BEGIN Data excerpts

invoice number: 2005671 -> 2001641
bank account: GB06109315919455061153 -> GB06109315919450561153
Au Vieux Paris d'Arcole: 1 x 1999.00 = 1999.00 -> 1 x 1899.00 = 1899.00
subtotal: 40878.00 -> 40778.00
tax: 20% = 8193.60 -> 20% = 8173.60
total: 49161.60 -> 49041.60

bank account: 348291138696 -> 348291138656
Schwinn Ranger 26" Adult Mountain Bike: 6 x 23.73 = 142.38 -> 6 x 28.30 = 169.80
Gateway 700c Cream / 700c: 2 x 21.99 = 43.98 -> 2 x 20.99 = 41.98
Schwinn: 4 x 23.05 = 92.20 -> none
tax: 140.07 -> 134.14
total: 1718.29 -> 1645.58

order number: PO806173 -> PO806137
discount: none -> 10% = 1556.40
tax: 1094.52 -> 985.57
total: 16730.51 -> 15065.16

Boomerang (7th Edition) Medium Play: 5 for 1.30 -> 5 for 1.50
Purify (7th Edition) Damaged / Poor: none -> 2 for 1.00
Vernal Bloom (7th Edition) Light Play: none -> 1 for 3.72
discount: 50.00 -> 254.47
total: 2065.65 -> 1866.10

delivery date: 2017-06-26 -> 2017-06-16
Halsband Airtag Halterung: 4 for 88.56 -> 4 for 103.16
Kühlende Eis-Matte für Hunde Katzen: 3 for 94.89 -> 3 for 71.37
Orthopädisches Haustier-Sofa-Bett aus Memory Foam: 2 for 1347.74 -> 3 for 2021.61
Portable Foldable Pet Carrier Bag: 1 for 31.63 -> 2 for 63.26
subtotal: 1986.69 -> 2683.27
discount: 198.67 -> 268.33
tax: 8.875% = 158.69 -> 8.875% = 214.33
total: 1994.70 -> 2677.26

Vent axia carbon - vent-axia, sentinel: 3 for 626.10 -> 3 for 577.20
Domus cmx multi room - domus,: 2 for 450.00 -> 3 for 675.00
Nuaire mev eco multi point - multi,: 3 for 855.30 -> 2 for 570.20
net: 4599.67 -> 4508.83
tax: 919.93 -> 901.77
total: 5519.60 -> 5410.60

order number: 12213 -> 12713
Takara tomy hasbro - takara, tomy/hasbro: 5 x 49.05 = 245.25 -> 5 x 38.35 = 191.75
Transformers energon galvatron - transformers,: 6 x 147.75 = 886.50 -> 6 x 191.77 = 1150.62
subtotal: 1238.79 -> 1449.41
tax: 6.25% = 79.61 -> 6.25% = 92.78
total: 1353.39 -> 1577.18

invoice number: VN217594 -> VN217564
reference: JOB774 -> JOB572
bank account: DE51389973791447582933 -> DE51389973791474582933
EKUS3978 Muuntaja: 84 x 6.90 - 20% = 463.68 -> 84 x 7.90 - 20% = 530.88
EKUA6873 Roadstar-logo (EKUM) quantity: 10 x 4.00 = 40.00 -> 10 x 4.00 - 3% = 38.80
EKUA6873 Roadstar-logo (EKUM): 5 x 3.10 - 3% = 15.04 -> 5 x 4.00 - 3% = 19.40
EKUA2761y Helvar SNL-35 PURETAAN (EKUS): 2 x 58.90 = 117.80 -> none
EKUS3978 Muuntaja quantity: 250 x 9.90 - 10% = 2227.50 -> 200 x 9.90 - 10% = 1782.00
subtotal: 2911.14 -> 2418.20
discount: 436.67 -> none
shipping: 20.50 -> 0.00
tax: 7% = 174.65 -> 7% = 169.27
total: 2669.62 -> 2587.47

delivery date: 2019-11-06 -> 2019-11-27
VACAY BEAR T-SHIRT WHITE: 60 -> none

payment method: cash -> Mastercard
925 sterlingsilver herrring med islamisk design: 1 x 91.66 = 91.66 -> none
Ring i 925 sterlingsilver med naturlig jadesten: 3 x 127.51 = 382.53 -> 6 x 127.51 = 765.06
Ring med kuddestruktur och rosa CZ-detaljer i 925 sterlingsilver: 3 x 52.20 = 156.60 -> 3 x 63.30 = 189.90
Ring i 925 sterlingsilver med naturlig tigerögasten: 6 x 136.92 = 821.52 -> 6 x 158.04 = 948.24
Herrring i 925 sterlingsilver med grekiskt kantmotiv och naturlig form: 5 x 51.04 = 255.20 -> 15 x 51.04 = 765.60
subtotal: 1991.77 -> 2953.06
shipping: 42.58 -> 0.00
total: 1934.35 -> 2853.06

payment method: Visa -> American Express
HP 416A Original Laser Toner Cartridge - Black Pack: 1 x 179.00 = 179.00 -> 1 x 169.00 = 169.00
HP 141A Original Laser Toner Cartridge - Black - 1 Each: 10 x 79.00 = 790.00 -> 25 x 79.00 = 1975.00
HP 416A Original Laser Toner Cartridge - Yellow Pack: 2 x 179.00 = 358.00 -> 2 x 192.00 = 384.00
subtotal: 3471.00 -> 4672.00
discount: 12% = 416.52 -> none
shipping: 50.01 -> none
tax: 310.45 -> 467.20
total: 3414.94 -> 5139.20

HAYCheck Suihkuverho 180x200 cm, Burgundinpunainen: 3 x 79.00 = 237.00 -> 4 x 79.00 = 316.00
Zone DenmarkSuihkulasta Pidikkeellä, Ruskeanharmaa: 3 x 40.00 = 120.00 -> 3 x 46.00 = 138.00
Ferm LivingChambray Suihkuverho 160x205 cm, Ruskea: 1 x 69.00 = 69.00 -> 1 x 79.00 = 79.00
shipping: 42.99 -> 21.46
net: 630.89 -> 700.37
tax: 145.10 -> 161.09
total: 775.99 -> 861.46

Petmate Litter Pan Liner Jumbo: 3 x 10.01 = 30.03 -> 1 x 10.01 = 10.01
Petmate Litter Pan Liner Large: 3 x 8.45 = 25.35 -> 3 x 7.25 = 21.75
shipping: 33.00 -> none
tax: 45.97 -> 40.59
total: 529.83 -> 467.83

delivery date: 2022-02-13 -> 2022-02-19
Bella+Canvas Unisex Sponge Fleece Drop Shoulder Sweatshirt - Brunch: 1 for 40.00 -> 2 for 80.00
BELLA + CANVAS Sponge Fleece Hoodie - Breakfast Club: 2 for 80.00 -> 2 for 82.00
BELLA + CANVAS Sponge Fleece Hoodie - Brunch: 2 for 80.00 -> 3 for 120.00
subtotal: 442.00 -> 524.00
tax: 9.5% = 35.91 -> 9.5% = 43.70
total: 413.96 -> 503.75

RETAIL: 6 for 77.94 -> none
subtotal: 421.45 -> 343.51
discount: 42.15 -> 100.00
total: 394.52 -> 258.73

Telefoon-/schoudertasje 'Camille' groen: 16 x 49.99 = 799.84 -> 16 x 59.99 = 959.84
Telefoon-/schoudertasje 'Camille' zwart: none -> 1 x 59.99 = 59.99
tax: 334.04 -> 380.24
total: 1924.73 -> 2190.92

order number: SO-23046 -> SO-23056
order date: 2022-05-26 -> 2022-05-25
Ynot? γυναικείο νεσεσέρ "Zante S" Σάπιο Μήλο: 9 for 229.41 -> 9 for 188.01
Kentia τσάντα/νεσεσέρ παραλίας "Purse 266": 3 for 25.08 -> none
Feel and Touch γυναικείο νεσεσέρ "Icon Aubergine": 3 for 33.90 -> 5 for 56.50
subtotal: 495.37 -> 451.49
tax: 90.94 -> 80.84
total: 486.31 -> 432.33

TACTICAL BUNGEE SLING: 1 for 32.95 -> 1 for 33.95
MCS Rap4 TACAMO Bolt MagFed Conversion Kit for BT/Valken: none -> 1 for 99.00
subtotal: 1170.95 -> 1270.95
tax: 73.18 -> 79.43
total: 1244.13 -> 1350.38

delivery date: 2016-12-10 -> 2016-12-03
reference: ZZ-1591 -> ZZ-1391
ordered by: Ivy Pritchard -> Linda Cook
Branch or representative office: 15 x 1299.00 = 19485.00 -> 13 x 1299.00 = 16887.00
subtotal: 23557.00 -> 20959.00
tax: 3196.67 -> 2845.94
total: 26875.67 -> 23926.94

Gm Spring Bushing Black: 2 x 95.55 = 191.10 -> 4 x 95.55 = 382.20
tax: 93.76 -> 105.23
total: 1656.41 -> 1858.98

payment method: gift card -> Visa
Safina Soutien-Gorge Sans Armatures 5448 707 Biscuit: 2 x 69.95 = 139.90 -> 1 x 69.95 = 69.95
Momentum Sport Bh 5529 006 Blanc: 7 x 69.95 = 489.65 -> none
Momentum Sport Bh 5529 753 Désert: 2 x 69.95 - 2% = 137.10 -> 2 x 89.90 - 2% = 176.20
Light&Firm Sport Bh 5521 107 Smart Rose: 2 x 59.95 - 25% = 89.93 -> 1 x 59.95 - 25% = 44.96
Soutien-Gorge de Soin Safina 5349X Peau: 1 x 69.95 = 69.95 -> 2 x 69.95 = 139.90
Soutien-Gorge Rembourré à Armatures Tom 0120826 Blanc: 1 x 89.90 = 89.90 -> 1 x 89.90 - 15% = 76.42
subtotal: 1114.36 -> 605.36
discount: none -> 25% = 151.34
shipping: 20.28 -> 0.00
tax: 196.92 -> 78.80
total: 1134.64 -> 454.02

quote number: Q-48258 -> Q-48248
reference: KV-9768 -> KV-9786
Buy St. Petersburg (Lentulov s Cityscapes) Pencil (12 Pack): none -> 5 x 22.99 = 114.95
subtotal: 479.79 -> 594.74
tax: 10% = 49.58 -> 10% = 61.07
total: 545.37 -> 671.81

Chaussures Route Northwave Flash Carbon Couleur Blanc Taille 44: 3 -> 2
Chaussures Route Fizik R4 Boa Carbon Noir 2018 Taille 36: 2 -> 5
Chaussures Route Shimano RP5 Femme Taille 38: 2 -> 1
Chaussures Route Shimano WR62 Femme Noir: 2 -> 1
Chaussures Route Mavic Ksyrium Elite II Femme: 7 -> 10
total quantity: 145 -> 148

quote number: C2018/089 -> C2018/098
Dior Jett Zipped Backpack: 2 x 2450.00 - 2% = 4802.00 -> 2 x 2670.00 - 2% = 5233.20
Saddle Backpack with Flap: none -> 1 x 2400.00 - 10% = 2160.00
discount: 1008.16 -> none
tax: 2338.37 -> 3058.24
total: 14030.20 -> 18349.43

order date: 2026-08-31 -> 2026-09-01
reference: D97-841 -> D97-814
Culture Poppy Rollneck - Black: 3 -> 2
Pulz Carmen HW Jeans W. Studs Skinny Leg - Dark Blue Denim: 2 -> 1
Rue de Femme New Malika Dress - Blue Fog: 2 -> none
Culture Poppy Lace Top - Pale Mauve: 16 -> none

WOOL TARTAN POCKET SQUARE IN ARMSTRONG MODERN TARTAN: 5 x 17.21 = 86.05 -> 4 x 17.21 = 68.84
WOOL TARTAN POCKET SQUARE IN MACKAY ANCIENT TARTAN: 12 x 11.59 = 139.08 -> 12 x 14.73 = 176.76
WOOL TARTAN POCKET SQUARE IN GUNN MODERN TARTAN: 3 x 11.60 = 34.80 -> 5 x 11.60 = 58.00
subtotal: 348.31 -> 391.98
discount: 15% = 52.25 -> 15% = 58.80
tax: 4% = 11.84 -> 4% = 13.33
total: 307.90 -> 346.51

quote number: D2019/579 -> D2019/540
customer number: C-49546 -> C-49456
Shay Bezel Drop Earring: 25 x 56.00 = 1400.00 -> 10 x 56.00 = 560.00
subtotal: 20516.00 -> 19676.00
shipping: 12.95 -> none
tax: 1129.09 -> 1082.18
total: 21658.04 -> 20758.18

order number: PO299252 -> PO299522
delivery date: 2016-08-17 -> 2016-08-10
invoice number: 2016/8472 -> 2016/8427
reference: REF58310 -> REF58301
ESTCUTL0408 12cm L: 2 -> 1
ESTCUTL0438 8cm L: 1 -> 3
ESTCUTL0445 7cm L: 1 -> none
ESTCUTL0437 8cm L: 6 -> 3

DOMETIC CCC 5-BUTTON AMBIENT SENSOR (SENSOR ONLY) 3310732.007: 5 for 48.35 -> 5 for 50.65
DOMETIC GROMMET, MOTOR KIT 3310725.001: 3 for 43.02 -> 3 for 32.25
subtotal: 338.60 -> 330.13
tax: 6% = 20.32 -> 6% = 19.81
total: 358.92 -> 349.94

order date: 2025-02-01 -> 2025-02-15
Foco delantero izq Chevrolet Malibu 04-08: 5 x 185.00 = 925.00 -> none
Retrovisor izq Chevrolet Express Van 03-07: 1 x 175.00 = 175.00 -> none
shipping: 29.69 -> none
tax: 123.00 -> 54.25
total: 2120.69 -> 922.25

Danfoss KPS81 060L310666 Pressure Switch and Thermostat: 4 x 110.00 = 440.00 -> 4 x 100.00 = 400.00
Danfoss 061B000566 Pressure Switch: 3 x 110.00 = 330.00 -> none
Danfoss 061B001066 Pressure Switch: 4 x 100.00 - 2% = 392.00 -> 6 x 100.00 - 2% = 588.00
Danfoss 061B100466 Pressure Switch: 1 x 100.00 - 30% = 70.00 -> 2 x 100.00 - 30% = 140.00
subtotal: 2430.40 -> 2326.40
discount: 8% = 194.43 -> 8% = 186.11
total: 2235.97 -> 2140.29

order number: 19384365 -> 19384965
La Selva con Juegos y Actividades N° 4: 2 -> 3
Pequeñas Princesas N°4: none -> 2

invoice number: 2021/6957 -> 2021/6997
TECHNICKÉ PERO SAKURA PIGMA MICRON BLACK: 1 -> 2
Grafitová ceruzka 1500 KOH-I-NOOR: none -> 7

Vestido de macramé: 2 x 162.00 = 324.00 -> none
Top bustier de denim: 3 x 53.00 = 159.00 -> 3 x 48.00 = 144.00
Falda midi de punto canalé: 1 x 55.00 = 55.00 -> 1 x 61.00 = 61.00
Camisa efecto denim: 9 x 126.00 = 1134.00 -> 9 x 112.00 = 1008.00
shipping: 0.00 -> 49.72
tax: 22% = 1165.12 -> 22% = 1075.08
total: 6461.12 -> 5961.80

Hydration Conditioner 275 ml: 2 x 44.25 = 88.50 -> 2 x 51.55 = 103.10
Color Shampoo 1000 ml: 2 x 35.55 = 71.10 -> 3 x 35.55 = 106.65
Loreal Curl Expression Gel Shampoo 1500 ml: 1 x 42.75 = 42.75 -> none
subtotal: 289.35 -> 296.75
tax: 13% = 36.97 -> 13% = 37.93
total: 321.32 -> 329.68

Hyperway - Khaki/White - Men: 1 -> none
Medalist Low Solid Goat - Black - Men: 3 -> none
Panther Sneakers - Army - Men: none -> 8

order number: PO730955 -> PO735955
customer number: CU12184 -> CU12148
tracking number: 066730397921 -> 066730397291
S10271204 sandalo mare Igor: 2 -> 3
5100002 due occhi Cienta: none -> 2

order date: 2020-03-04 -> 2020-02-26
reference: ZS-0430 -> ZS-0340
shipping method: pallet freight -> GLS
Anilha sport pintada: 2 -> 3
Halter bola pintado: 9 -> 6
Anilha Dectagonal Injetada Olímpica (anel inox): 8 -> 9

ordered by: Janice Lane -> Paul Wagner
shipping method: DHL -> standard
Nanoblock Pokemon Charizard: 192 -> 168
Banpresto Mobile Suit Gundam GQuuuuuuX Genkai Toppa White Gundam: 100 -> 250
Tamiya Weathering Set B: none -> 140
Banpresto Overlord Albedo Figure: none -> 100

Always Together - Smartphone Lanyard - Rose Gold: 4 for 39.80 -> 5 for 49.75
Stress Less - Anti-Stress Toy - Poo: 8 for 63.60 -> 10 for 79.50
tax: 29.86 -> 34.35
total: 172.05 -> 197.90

END Data excerpts

Task to carry out. Write out only the lines that run from the line containing "total: 1994.70 -> 2677.26" through the line containing "subtotal: 1238.79 -> 1449.41", both included, exactly as they appear above.

Expected answer.
total: 1994.70 -> 2677.26

Vent axia carbon - vent-axia, sentinel: 3 for 626.10 -> 3 for 577.20
Domus cmx multi room - domus,: 2 for 450.00 -> 3 for 675.00
Nuaire mev eco multi point - multi,: 3 for 855.30 -> 2 for 570.20
net: 4599.67 -> 4508.83
tax: 919.93 -> 901.77
total: 5519.60 -> 5410.60

order number: 12213 -> 12713
Takara tomy hasbro - takara, tomy/hasbro: 5 x 49.05 = 245.25 -> 5 x 38.35 = 191.75
Transformers energon galvatron - transformers,: 6 x 147.75 = 886.50 -> 6 x 191.77 = 1150.62
subtotal: 1238.79 -> 1449.41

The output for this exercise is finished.